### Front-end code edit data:
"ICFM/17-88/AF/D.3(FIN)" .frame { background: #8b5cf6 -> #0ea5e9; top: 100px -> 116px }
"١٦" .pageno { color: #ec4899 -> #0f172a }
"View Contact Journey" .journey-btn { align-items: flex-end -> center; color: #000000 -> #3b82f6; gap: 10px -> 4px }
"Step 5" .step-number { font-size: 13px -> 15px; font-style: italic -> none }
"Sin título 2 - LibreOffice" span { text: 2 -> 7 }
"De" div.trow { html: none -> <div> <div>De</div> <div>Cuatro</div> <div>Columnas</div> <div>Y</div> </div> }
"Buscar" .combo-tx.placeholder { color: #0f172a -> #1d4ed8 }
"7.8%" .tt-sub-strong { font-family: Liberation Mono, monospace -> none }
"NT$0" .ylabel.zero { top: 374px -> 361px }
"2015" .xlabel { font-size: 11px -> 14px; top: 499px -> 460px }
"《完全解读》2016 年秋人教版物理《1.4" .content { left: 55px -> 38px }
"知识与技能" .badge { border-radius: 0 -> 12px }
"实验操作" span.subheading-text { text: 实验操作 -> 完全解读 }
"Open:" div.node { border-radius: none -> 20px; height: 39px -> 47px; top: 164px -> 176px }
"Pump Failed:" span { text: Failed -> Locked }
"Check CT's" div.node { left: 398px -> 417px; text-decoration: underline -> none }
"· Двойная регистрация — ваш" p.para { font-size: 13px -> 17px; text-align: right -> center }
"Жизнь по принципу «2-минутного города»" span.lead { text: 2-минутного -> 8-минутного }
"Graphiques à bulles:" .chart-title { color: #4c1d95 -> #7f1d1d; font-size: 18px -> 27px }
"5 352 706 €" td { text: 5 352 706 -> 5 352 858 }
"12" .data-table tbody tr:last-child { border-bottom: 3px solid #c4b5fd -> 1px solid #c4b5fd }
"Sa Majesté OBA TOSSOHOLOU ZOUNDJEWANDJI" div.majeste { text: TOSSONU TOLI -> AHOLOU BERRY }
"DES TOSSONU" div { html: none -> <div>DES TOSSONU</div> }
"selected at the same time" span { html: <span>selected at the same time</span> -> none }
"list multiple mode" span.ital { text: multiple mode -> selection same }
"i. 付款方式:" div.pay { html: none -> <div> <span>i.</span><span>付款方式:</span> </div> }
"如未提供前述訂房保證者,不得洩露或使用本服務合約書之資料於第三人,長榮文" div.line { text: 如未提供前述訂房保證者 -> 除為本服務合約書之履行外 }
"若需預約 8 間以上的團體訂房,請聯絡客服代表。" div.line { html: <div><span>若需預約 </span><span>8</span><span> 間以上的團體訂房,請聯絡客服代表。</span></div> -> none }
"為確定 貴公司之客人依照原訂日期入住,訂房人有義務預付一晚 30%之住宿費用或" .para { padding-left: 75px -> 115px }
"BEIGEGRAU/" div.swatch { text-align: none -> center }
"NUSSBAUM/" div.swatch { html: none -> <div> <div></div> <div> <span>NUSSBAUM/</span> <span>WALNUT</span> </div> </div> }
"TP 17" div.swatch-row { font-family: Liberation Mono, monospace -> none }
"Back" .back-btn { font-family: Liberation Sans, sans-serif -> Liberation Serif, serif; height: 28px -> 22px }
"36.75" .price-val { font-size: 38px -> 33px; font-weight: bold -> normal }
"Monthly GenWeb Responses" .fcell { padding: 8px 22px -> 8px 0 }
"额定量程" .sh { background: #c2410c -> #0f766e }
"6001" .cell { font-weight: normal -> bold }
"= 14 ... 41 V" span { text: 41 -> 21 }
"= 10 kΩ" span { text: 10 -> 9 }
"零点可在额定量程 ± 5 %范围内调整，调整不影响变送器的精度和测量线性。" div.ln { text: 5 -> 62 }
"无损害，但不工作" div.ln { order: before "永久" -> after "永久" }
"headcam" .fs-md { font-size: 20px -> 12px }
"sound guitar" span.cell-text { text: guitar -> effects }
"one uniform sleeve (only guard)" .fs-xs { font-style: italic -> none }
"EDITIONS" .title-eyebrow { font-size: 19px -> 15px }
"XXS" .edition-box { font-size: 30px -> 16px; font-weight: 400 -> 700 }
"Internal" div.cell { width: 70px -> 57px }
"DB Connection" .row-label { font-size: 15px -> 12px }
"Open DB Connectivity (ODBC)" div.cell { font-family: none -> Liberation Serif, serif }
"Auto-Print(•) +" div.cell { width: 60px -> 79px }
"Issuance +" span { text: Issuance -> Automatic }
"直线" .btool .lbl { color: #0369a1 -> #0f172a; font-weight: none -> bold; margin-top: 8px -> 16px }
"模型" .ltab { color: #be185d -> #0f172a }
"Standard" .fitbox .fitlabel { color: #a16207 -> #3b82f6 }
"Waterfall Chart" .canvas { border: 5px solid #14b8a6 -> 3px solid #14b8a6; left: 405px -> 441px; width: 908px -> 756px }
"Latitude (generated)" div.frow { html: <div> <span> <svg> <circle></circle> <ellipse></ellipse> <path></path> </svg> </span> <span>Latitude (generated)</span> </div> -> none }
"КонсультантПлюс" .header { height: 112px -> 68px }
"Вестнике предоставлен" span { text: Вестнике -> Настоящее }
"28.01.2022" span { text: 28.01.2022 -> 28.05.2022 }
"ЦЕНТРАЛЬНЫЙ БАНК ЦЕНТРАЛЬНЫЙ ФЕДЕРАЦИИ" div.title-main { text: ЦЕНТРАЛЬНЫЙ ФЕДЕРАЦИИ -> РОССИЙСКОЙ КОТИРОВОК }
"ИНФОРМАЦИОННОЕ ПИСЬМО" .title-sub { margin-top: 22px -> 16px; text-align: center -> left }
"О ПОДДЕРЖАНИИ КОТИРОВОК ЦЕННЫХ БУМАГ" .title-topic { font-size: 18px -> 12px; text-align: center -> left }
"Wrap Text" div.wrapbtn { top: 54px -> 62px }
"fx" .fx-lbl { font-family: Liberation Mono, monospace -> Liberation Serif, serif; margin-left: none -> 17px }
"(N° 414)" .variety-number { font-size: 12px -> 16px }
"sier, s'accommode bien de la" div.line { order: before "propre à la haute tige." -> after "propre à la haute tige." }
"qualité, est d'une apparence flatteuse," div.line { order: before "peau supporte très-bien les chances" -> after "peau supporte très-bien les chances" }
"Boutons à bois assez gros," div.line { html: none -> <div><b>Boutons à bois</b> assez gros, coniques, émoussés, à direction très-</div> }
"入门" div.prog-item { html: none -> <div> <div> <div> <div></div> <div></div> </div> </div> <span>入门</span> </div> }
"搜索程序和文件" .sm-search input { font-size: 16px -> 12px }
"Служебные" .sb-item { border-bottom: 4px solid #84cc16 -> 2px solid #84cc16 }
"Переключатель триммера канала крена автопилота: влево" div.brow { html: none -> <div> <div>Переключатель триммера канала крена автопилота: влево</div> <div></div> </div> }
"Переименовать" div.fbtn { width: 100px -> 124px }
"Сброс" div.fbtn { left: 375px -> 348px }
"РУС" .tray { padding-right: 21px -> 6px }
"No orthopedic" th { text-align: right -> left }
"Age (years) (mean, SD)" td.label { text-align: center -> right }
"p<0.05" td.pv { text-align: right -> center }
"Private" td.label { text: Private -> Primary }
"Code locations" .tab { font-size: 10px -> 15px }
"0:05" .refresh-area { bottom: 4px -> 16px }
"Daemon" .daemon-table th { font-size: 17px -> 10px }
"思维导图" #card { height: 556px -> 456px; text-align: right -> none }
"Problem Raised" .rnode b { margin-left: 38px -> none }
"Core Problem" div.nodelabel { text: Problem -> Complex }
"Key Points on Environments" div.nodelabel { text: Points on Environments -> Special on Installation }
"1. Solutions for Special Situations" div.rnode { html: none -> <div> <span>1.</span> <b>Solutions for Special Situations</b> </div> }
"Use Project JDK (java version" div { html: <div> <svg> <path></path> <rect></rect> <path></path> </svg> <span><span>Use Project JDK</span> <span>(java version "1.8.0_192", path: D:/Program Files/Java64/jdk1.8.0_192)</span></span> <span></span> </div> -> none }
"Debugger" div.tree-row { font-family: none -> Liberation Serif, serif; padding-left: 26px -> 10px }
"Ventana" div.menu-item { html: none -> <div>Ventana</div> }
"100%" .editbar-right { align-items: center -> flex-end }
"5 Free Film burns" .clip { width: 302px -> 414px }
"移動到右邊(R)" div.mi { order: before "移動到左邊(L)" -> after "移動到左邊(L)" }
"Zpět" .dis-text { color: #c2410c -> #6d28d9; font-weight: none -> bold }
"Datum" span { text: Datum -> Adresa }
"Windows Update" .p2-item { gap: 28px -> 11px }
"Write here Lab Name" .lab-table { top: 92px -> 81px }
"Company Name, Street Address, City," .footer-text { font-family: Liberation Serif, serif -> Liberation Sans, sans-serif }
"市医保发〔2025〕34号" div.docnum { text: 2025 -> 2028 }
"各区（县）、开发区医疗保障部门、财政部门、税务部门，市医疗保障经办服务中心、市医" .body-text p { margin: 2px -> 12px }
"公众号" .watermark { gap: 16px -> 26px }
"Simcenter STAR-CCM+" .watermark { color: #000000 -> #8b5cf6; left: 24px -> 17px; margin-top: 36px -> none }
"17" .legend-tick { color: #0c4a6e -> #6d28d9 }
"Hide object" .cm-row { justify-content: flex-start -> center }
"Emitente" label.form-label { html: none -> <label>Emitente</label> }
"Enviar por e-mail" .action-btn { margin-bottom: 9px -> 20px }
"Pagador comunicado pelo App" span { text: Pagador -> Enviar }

### What this task involves:
I'd like the lines above from the one with "Serif, serif ->" up to and including the one with "#000000 -> #8b5cf6;" copied exactly, with no other lines.

### Output of the task:
"Company Name, Street Address, City," .footer-text { font-family: Liberation Serif, serif -> Liberation Sans, sans-serif }
"市医保发〔2025〕34号" div.docnum { text: 2025 -> 2028 }
"各区（县）、开发区医疗保障部门、财政部门、税务部门，市医疗保障经办服务中心、市医" .body-text p { margin: 2px -> 12px }
"公众号" .watermark { gap: 16px -> 26px }
"Simcenter STAR-CCM+" .watermark { color: #000000 -> #8b5cf6; left: 24px -> 17px; margin-top: 36px -> none }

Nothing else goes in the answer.